TASK REQUIREMENTS:
Please write out exactly the lines that begin at the line containing "- **THERE ARE" and run to the end of the records.

DATASET RECORDS:
⟨

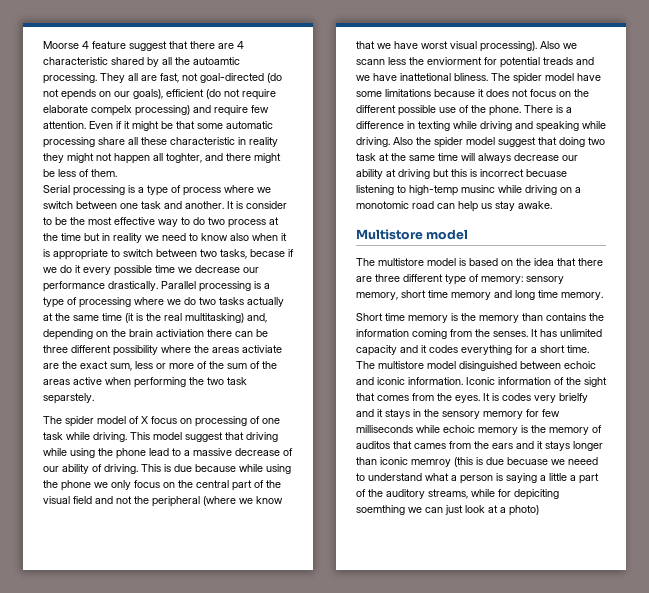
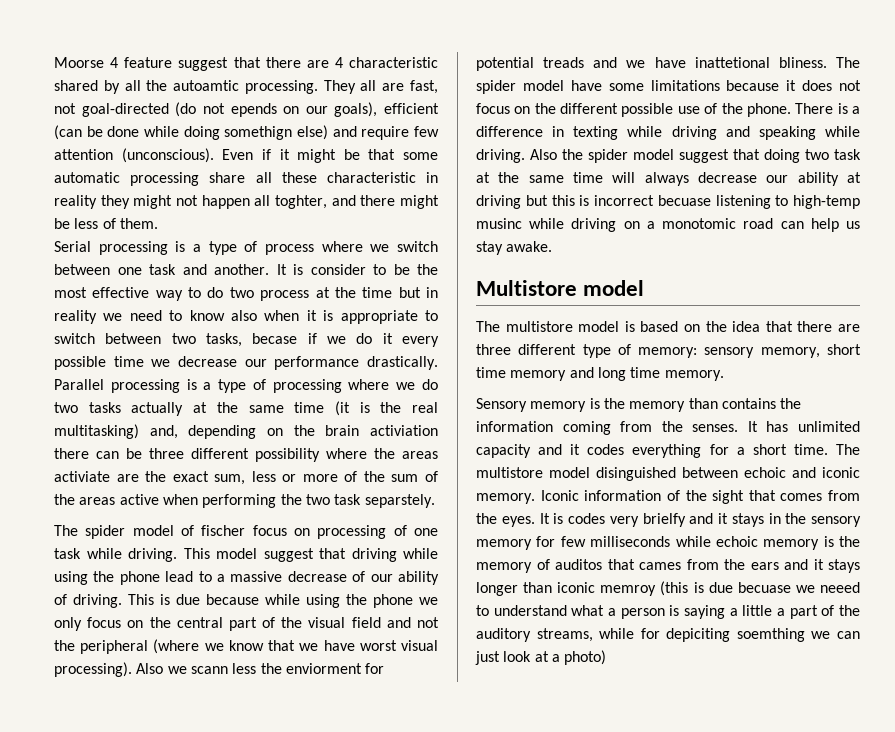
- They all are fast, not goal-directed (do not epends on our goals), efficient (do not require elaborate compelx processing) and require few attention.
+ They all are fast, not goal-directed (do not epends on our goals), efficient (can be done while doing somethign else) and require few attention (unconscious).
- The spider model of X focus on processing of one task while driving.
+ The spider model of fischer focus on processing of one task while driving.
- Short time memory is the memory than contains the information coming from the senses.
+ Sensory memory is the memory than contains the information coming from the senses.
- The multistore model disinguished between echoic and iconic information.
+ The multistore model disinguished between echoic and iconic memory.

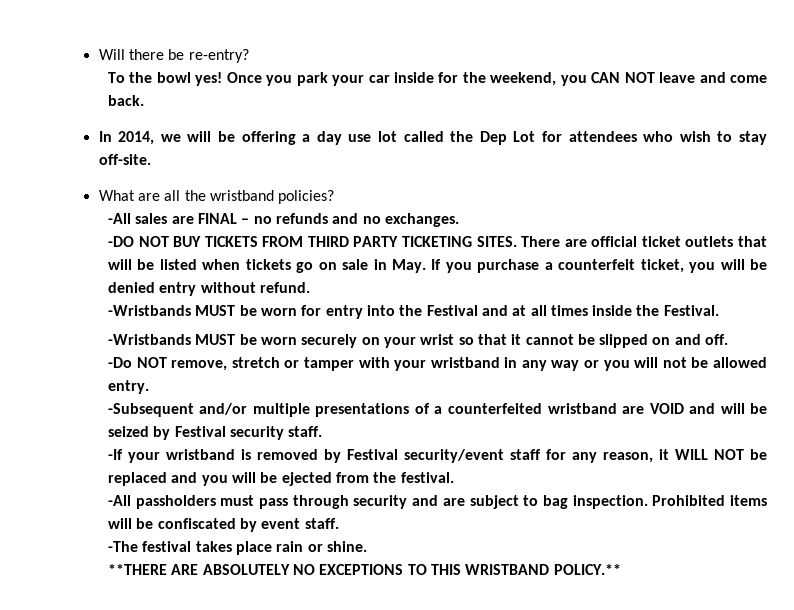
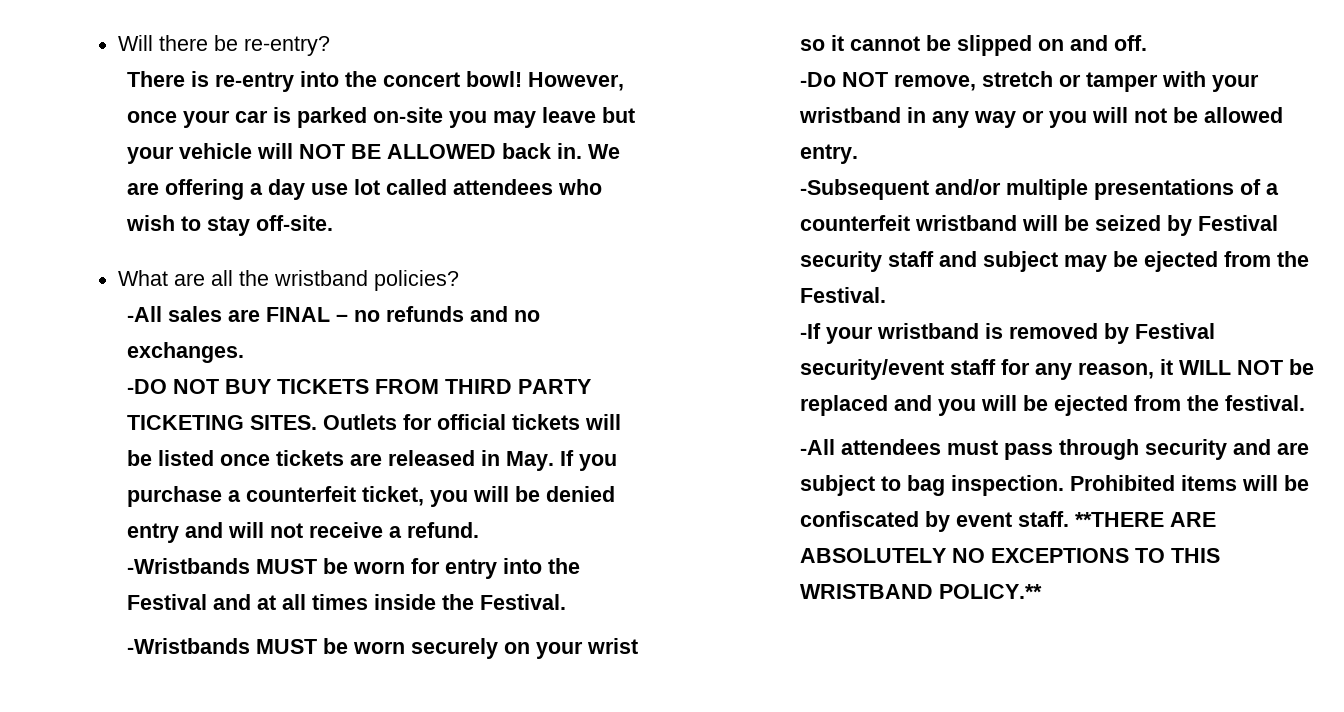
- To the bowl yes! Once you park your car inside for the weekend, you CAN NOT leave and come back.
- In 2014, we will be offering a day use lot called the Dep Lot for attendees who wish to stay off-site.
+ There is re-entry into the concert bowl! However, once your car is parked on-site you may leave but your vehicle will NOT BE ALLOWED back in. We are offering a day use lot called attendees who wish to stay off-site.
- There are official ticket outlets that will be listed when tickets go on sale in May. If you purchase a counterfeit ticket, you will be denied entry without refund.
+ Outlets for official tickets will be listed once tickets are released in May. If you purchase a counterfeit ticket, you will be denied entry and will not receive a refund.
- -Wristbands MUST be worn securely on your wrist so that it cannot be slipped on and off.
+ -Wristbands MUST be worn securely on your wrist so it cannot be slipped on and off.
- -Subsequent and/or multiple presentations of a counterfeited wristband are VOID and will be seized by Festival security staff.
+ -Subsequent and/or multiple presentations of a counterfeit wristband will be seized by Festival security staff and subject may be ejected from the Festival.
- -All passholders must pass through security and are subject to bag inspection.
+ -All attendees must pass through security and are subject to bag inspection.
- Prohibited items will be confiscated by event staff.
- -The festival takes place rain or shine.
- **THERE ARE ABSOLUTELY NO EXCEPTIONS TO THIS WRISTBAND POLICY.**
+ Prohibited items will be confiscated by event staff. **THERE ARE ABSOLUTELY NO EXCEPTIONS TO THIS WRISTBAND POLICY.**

⟩

EXERCISE OUTPUT:
- **THERE ARE ABSOLUTELY NO EXCEPTIONS TO THIS WRISTBAND POLICY.**
+ Prohibited items will be confiscated by event staff. **THERE ARE ABSOLUTELY NO EXCEPTIONS TO THIS WRISTBAND POLICY.**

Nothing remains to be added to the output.